- DIRECTIONS FOR THIS TASK -
Your answer should be the exact lines of the data below from the one containing "[15,90,174,127] ONLINE:0 ->" through the one containing "[15,207,291,244] CELKEM:1235513 ->"; please include nothing else.

- PROVIDED DATA -
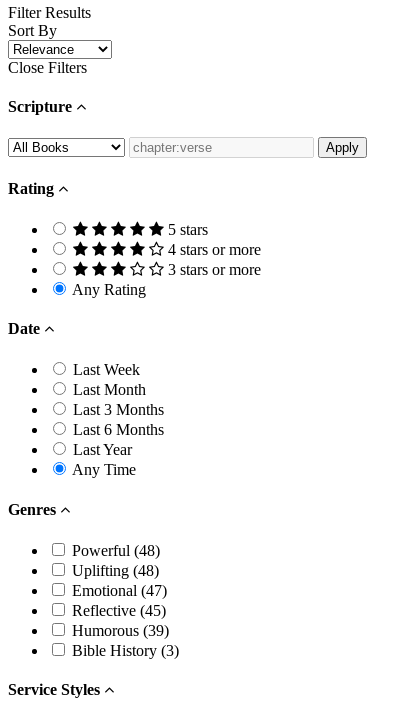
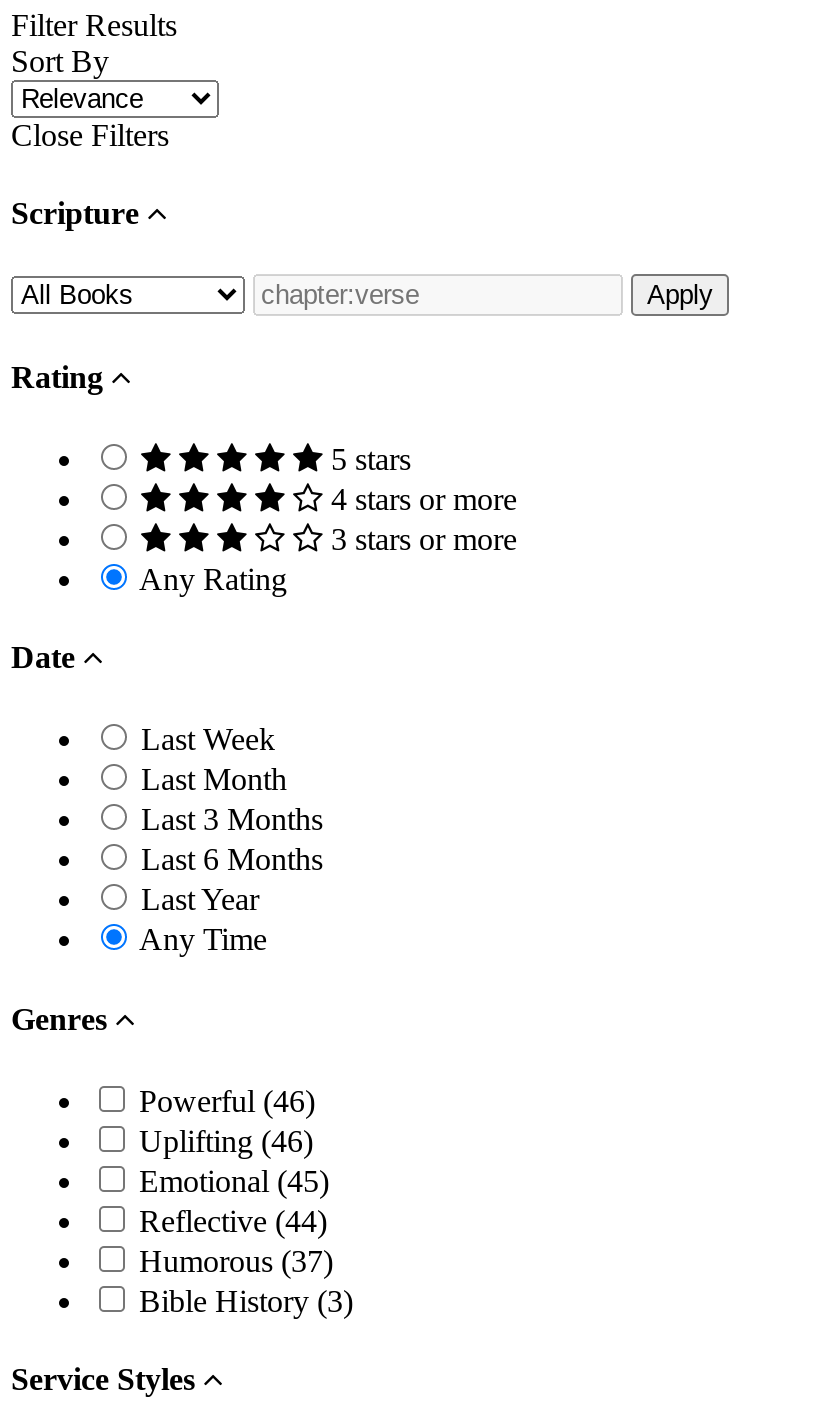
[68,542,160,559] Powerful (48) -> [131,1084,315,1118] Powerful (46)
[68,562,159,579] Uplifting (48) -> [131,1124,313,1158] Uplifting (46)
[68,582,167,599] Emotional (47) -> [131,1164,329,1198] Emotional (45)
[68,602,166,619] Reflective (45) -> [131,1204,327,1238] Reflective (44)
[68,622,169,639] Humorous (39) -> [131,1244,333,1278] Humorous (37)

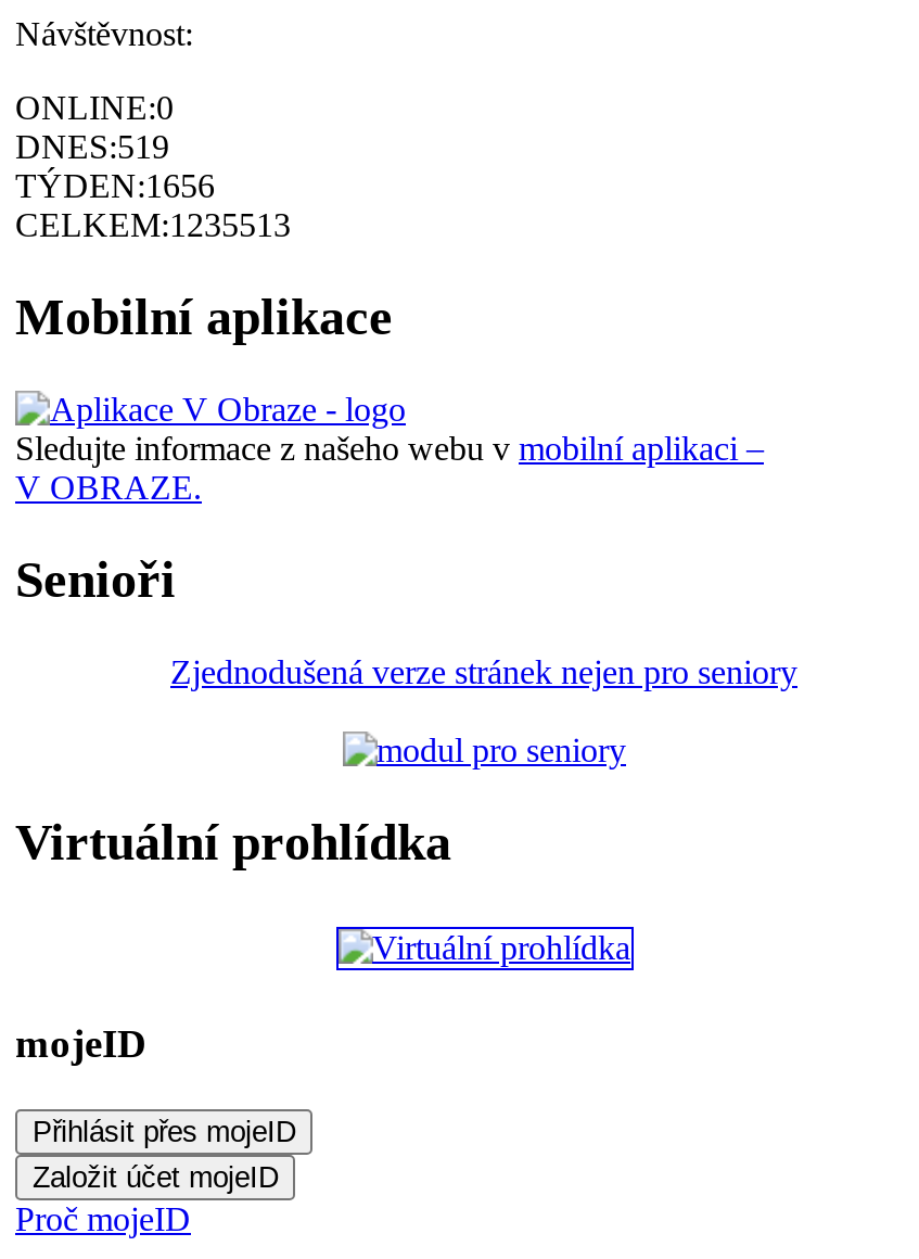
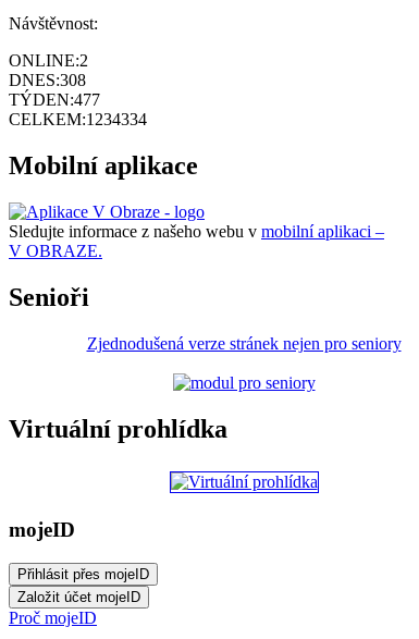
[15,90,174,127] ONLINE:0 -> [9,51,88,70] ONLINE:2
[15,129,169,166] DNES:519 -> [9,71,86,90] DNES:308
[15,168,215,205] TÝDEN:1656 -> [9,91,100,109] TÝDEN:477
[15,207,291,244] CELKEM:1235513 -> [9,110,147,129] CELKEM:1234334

==

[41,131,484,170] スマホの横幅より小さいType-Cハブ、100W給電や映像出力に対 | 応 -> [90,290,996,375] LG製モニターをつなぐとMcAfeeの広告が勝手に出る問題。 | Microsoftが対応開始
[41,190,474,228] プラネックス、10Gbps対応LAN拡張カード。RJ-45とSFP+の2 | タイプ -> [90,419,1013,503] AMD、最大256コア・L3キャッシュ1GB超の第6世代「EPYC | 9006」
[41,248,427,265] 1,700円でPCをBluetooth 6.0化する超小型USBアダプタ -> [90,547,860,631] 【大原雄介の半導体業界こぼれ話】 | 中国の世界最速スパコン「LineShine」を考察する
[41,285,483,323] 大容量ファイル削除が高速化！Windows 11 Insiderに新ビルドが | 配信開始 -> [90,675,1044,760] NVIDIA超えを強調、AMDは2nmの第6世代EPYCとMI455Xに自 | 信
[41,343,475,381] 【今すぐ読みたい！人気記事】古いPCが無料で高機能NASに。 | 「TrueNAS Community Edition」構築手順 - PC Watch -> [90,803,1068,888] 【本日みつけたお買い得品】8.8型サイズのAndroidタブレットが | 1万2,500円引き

- RESPONSE AREA -
[15,90,174,127] ONLINE:0 -> [9,51,88,70] ONLINE:2
[15,129,169,166] DNES:519 -> [9,71,86,90] DNES:308
[15,168,215,205] TÝDEN:1656 -> [9,91,100,109] TÝDEN:477
[15,207,291,244] CELKEM:1235513 -> [9,110,147,129] CELKEM:1234334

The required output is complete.